## Your objective
Transcribe the listing in full, excluding any pictures.
Segment Start: Data
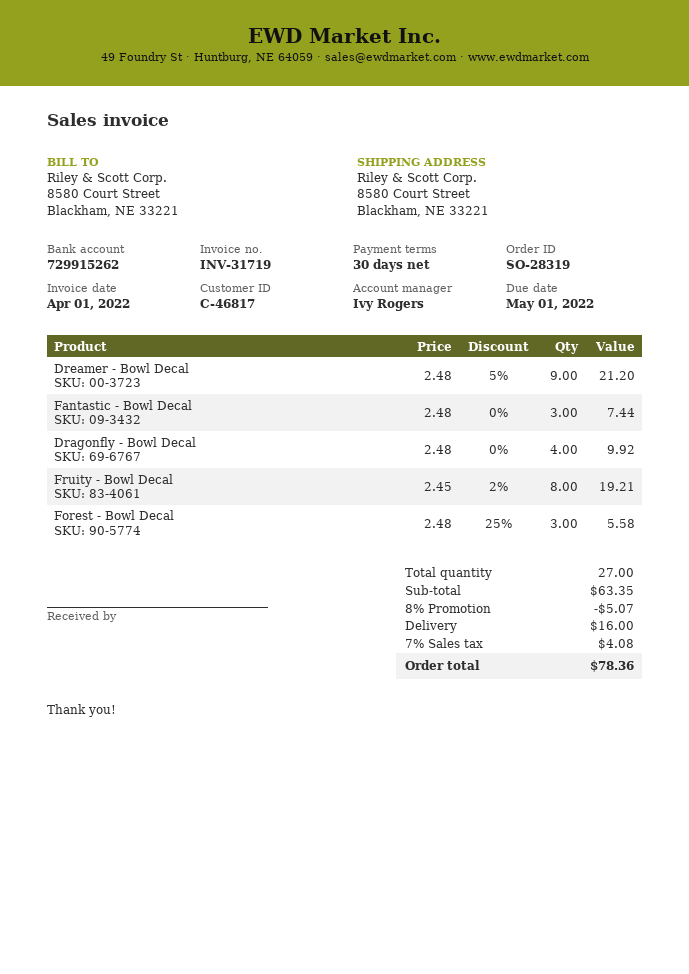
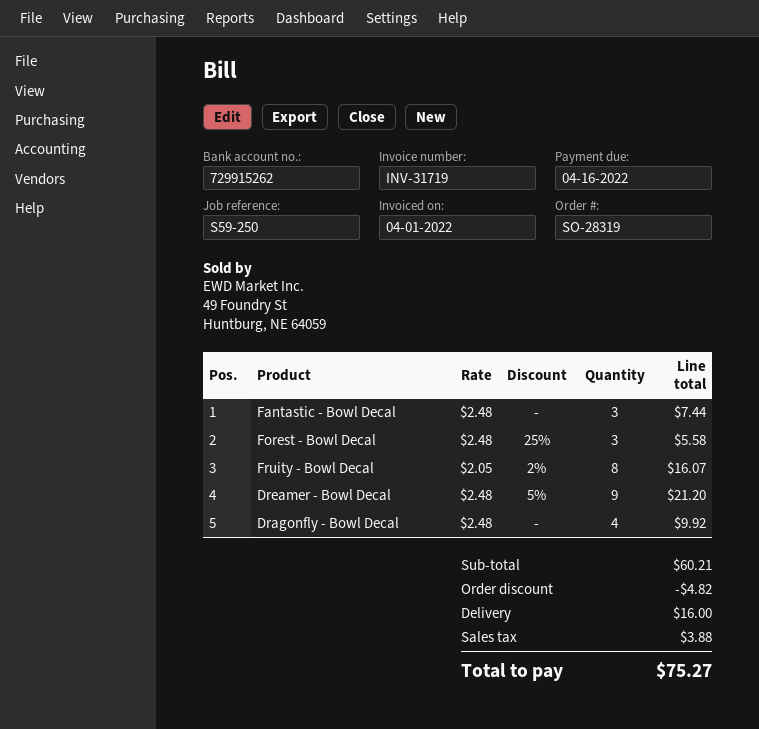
due date: 2022-05-01 -> 2022-04-16
Fruity - Bowl Decal: 8 x 2.45 - 2% = 19.21 -> 8 x 2.05 - 2% = 16.07
subtotal: 63.35 -> 60.21
discount: 5.07 -> 4.82
tax: 4.08 -> 3.88
total: 78.36 -> 75.27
Segment End: Data
## Output below
due date: 2022-05-01 -> 2022-04-16
Fruity - Bowl Decal: 8 x 2.45 - 2% = 19.21 -> 8 x 2.05 - 2% = 16.07
subtotal: 63.35 -> 60.21
discount: 5.07 -> 4.82
tax: 4.08 -> 3.88
total: 78.36 -> 75.27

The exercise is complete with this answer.